Auch die Anordnung von Regalen und Schränken beeinflusst die Populationsentwicklung: Wird ein Schrank unmittelbar an eine Außenwand gestellt, kann sich dahinter ein feuchteres Mikroklima bilden. Dieses Wasser aus der Luft kann dann zum Beispiel von einem Papierfischen über seine Anhänge am Hinterleib aufgenommen werden, was – in Kombination mit einem hinreichenden Nahrungsangebot – die Entwicklungsdauer beschleunigt.
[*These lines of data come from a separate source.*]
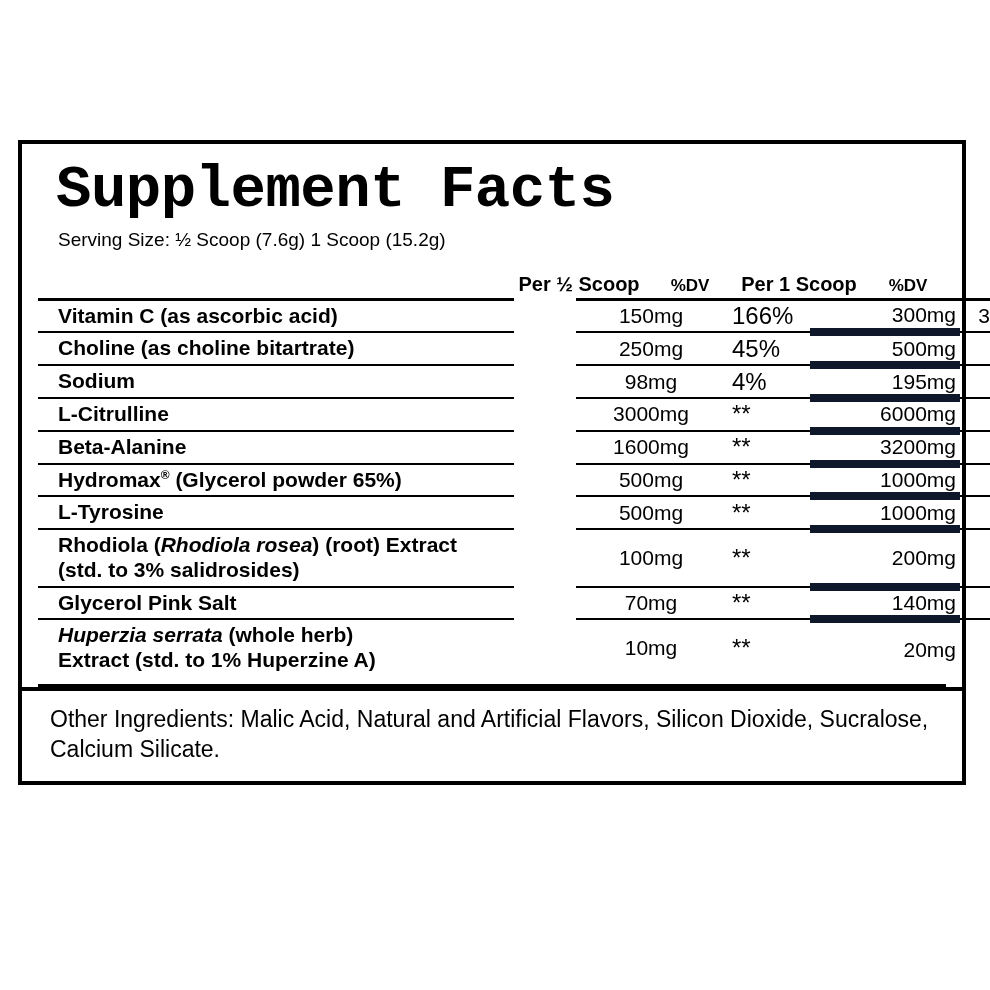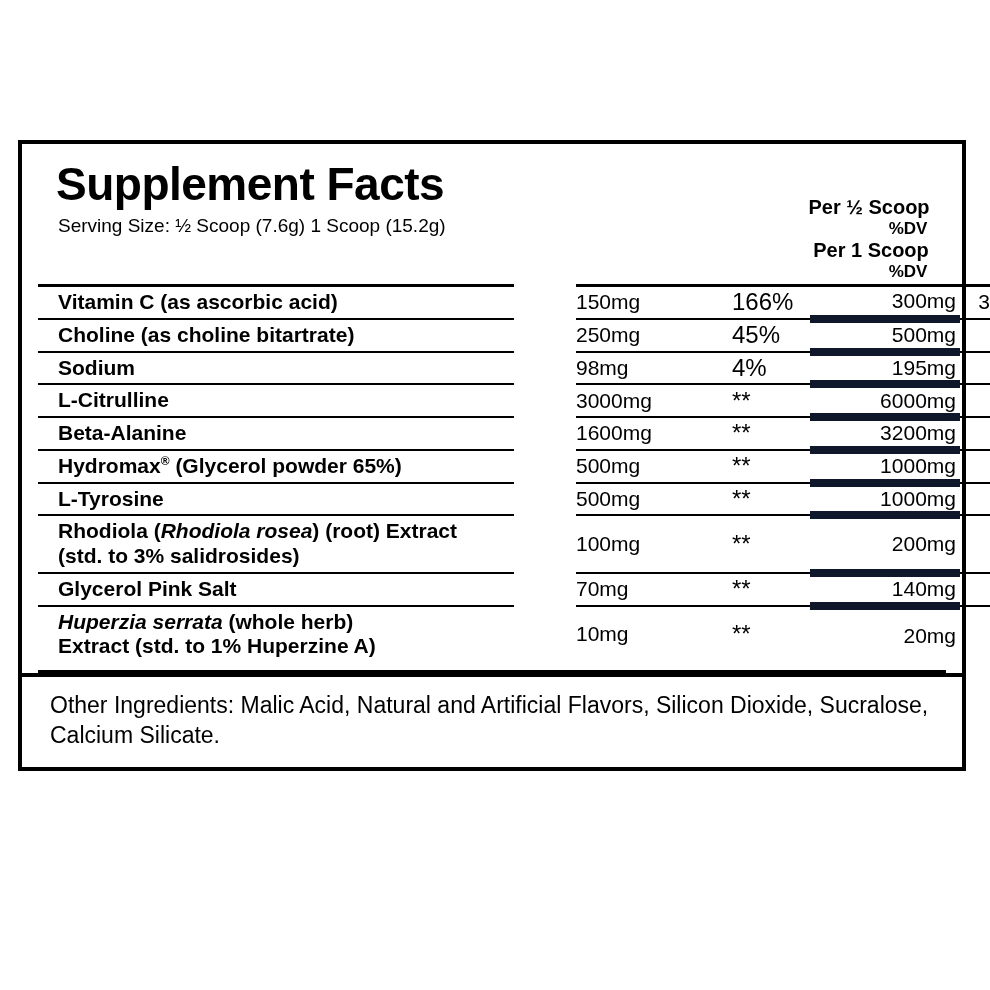"Supplement Facts" .title { font-family: none -> Liberation Mono, monospace; font-size: 46px -> 59px }
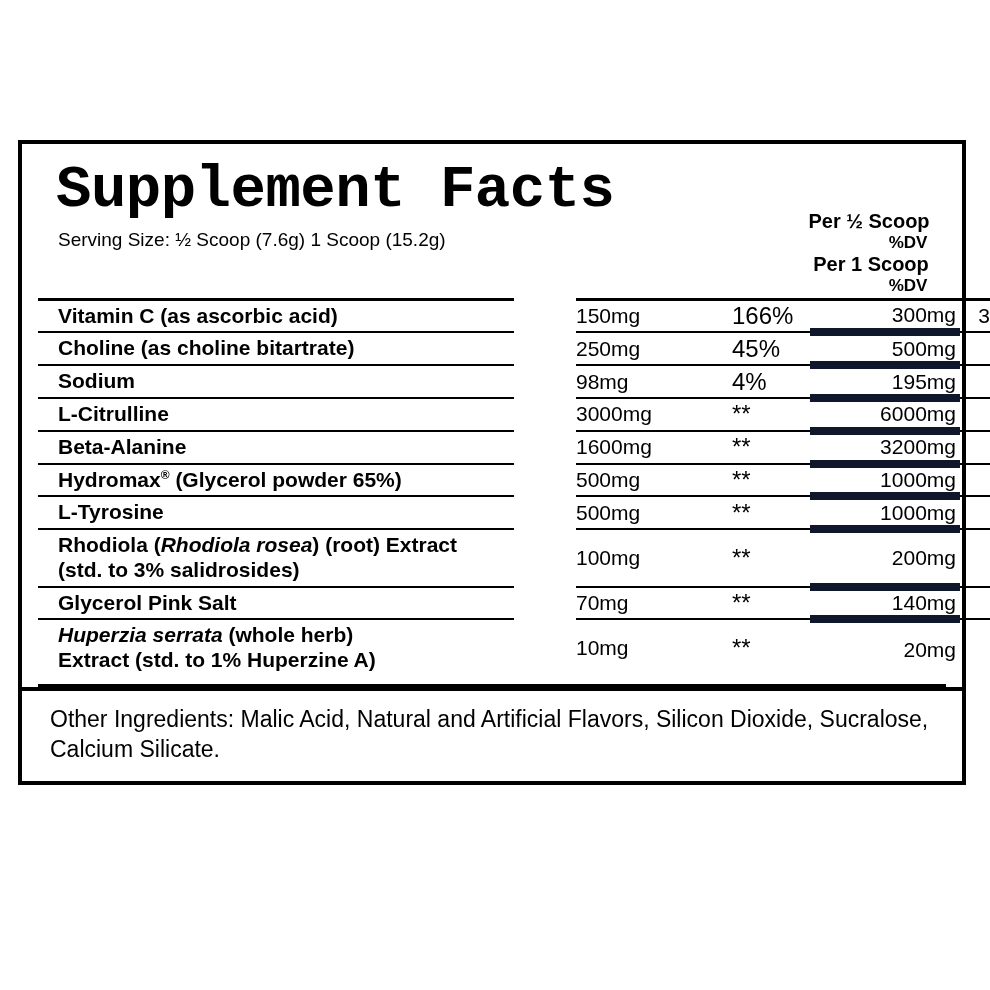"Per ½ Scoop" .head-cols { flex-direction: column -> none }
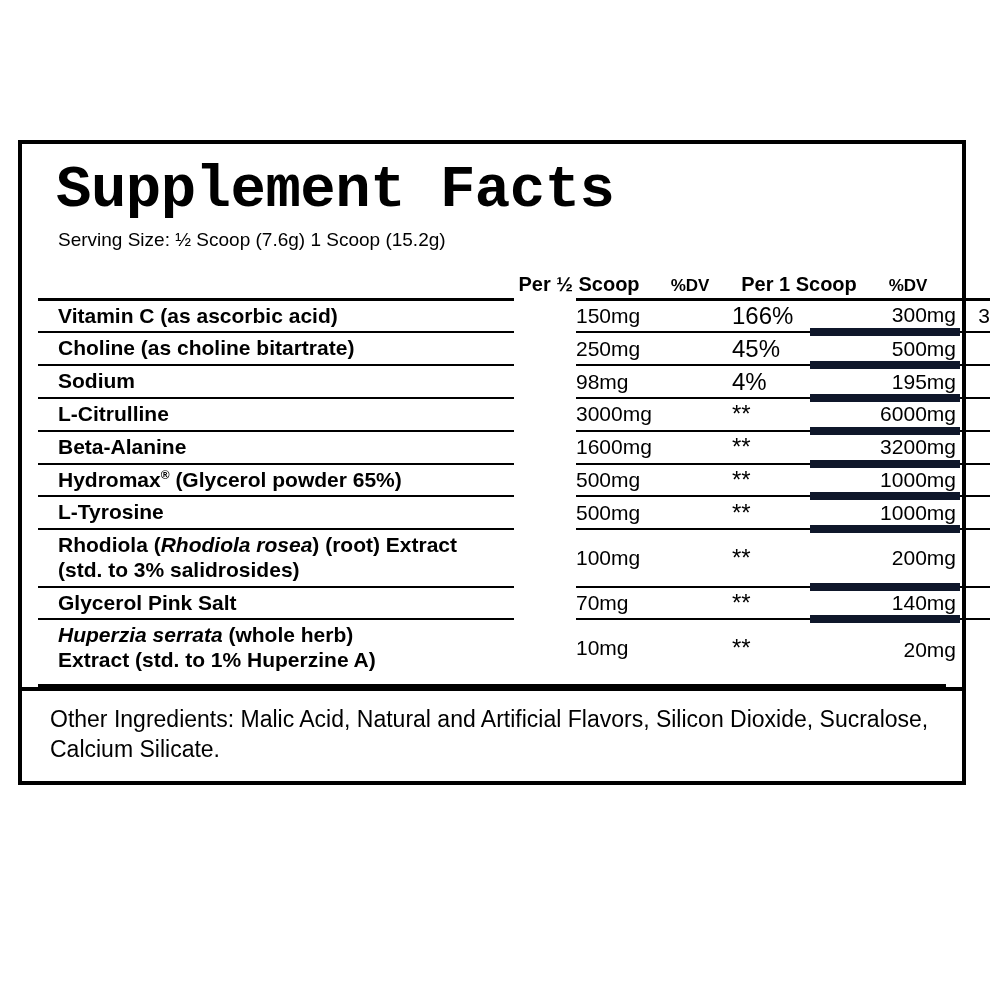"150mg" .c-amt { text-align: left -> center }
Dass diese bei einigen Arten sehr schnell ablaufen kann, zeigt der Brotkäfer, der bei geeigneten Umgebungsbedingungen mehrere Generationen pro Jahr mit jeweils bis zu hundert Nachkommen ausbilden kann.
Haben sich trotz präventiver Maßnahmen doch Schädlinge im Gebäude etabliert, gibt es mehrere objekt- und umweltschonende Bekämpfungsmethoden: Arten der Familie der Schlupfwespen parasitieren die Eier oder Larven ihrer Wirte, ausgelegtes Siciliumdioxid verletzt mit seiner scharfkantigen Oberfläche die Haut der darüber laufenden Papierfischchen.
Sollten bereits Objekte betroffen sein, gibt es verschiedene Möglichkeiten diese zu behandeln, um innewohnende Schädlinge abzutöten – abhängig von Material, Zustand und Art des Befalls. Dazu zählen der Einsatz von Hitze, Kälte, aber auch sogenannten Anoxiakammern, in denen Sauerstoff durch Eintrag von Stickstoff entzogen wird.
Hannah Neumann ist am DHM für „Integrated Pest Management“ (IPM) und präventive Konservierung zuständig.